● ACTION ITEM: Filter the entries for lines with the word "Value".

:: INPUT FOR THIS TASK

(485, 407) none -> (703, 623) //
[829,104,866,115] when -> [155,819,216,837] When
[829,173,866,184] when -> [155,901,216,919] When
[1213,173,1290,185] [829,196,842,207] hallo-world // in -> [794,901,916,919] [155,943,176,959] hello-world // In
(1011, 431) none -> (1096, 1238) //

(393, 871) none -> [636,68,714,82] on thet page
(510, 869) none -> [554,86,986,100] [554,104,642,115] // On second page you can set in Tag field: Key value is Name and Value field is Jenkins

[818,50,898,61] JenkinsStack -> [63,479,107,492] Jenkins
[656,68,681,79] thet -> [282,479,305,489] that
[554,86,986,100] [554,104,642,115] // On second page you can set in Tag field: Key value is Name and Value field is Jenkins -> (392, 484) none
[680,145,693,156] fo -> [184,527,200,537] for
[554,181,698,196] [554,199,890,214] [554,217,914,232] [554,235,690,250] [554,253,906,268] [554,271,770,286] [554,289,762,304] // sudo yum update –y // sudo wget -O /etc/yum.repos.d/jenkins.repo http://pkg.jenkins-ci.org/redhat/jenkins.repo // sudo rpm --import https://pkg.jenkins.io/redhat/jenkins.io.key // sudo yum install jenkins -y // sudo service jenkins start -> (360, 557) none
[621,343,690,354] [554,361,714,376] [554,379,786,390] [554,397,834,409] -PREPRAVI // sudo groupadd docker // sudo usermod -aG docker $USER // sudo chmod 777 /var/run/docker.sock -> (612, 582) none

::::

● OUTPUT:
(510, 869) none -> [554,86,986,100] [554,104,642,115] // On second page you can set in Tag field: Key value is Name and Value field is Jenkins
[554,86,986,100] [554,104,642,115] // On second page you can set in Tag field: Key value is Name and Value field is Jenkins -> (392, 484) none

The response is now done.